• **Task prompt**
Carry none of the pictures over; write out the complete data exactly.

────────

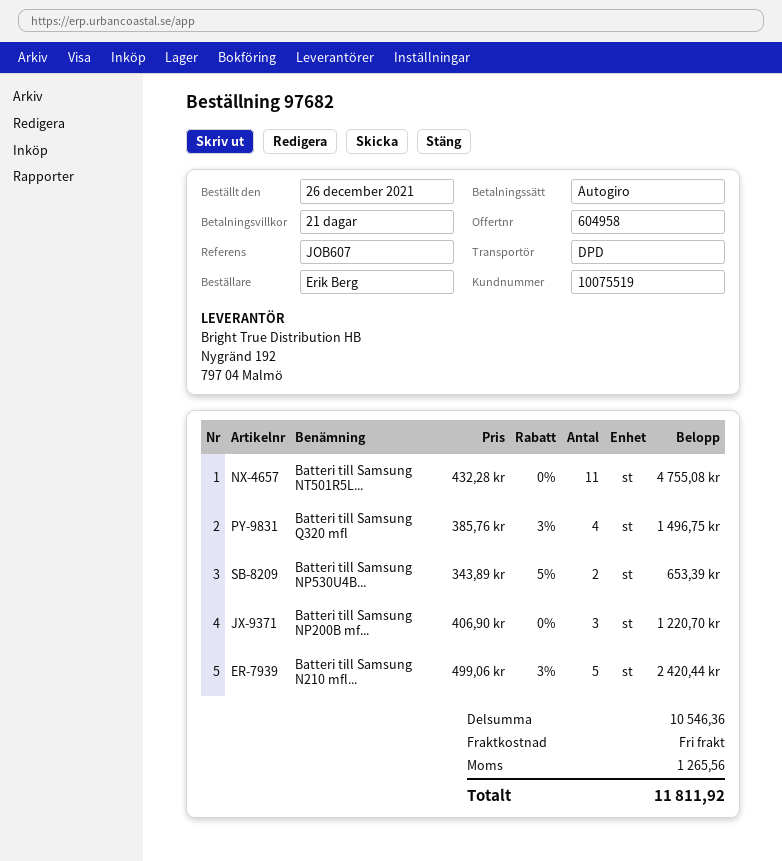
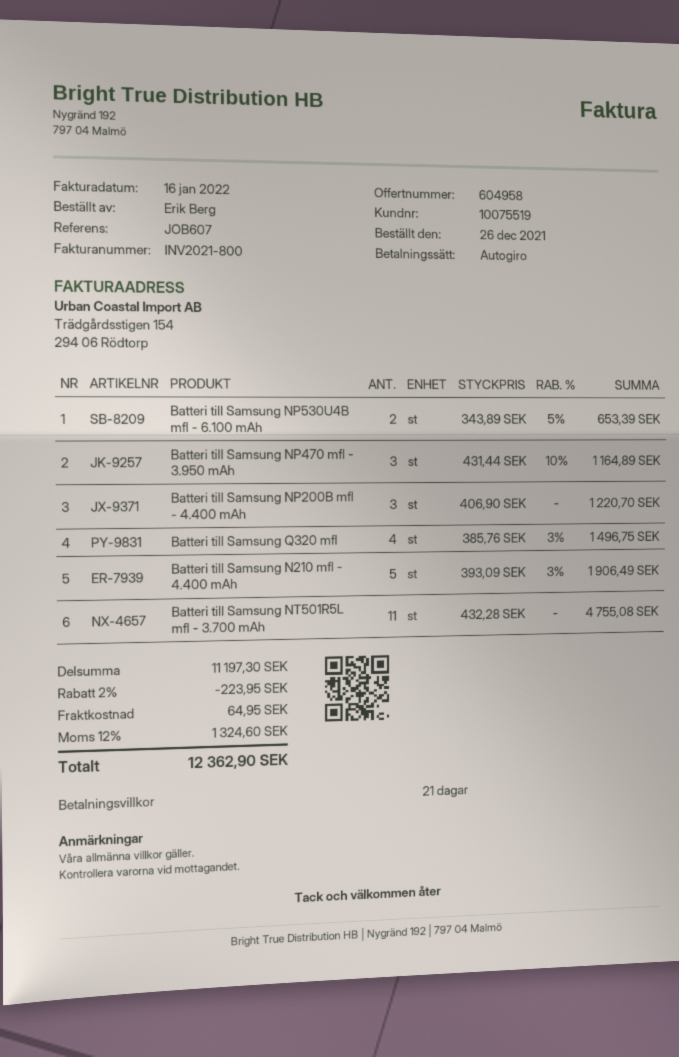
Batteri till Samsung N210 mfl...: 5 x 499.06 - 3% = 2420.44 -> 5 x 393.09 - 3% = 1906.49
Batteri till Samsung NP470 mfl - 3.950 mAh: none -> 3 x 431.44 - 10% = 1164.89
subtotal: 10546.36 -> 11197.30
discount: none -> 2% = 223.95
shipping: 0.00 -> 64.95
tax: 1265.56 -> 1324.60
total: 11811.92 -> 12362.90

────────

• **Written response**
Batteri till Samsung N210 mfl...: 5 x 499.06 - 3% = 2420.44 -> 5 x 393.09 - 3% = 1906.49
Batteri till Samsung NP470 mfl - 3.950 mAh: none -> 3 x 431.44 - 10% = 1164.89
subtotal: 10546.36 -> 11197.30
discount: none -> 2% = 223.95
shipping: 0.00 -> 64.95
tax: 1265.56 -> 1324.60
total: 11811.92 -> 12362.90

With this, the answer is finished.